If someone steals money from their employer and then they quit and leave the job before they get caught, does that mean they shouldn’t get punished?  If somebody hurts somebody else and the criminal gets caught years later, would that criminal be punished or will they get away with their crime since the something bad happened a long time ago.

Why should Mr. Trump get away with doing something bad, but when I do something wrong, I get punished?  I can assure you, if I did something like Mr. Trump, I would be in really BIG trouble with my mommy and daddy and I would definitely get punished.

Mary and Robyn (mom)

Kootenai County, Idaho

 

TO: City Council (CC), city manager, Claremont Courier, Daily Bulletin, L.A. Times, Claremont Move it Forward (CMF)

 

Senior living

Dear editor:

Speakers from the above organizations espoused their tenet to “encourage seniors living alone (widow/widower) or with a “spouse” to downsize and give up their home so it could be sold to a younger family. This mass movement of seniors would provide more housing for new Claremont residents. Suggested moves were to small apartments for adult living or to one of the many retirement facilities in Claremont.

Most of the seniors in our city, who live at home, moved here 30 to 60 years ago. We were impressed with the serenity, space, large lot sizes, single family houses and small population; a perfect spot to raise our children. We worked hard for many, many years to pay off mortgages, send our children to a good K-12 school and then for higher education.

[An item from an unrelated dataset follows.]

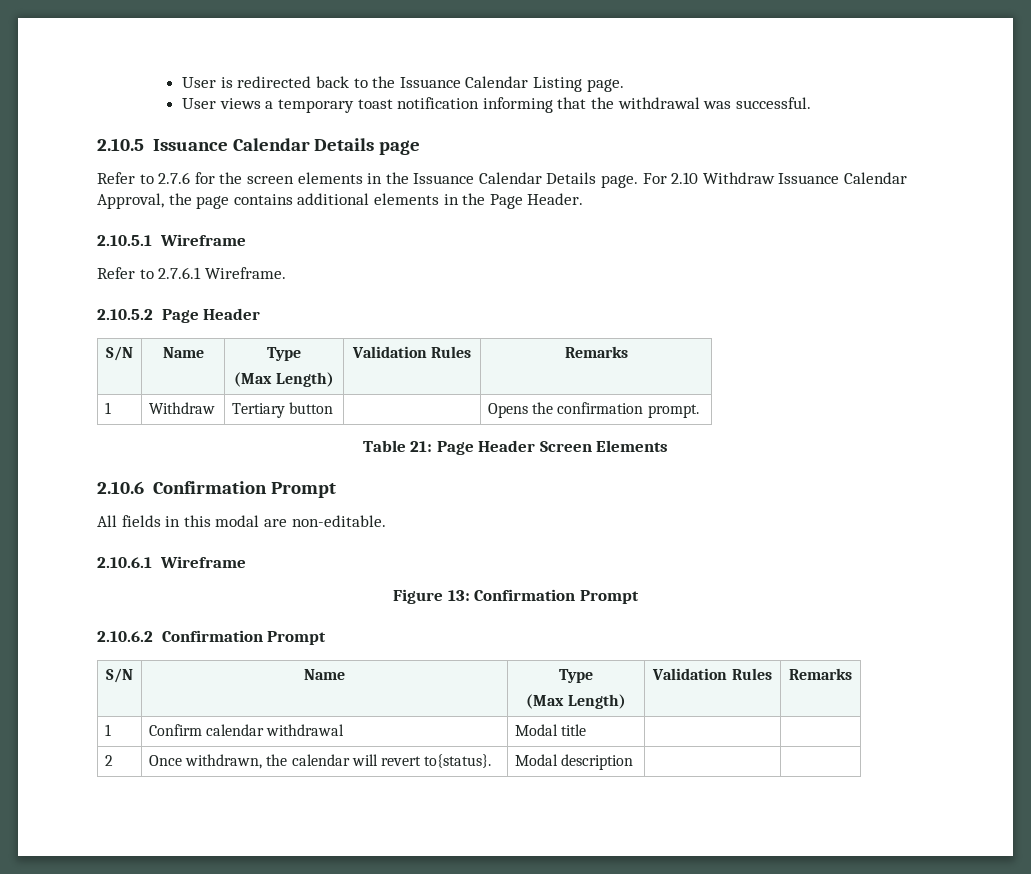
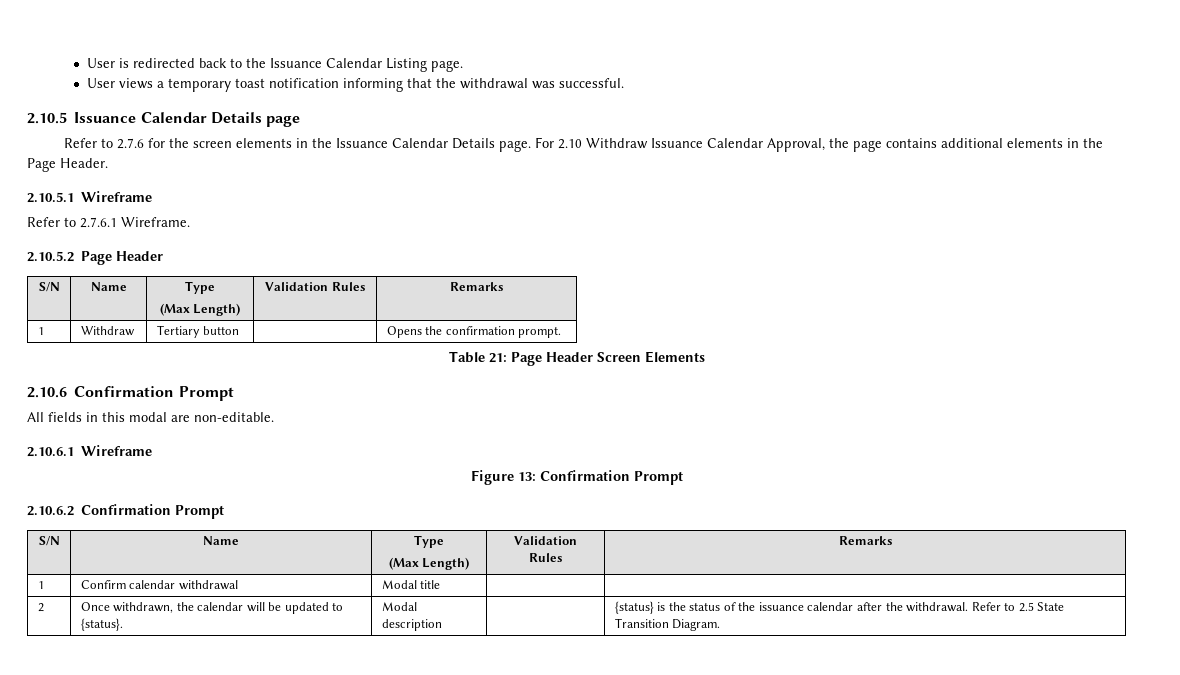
- 2 | Once withdrawn, the calendar will revert to{status}. | Modal description | |
+ 2 | Once withdrawn, the calendar will be updated to {status}. | Modal description | | {status} is the status of the issuance calendar after the withdrawal. Refer to 2.5 State Transition Diagram.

Now, in retirement, many choose to remain in their home because we enjoy our homes and neighbors. No, we do not want to downsize. 

Many people wish to live in Claremont. They can do what we did 30-60 years ago, i.e., work very, very hard, save and buy what you can afford. Remember, a wish is not a right!

The CMF/CC organization(s) rally the cause for affordable housing, but never define what they mean by this term. They rally for high-density building—NO SPOT or LOT to remain barren. Following this logic, Claremont will become overpopulated. It will never again resemble that little spot of heaven at the end of L.A. County that we found 30-60 years ago. 

Claremont has already more than met state and local expectations: ex., 720 homes along Base Line Road; Colby Circle project; Indian Hill (south of the RR tracks) with 1,000 dwellings. Maybe the city needs to put a moratorium on any more building before we move onto Johnston’s Pasture, Wilderness Park and attach every little piece of mud for building. Maybe no one has noticed that more people are moving OUT of California than moving IN. Give building a breather and protect your senior residents and listen to them.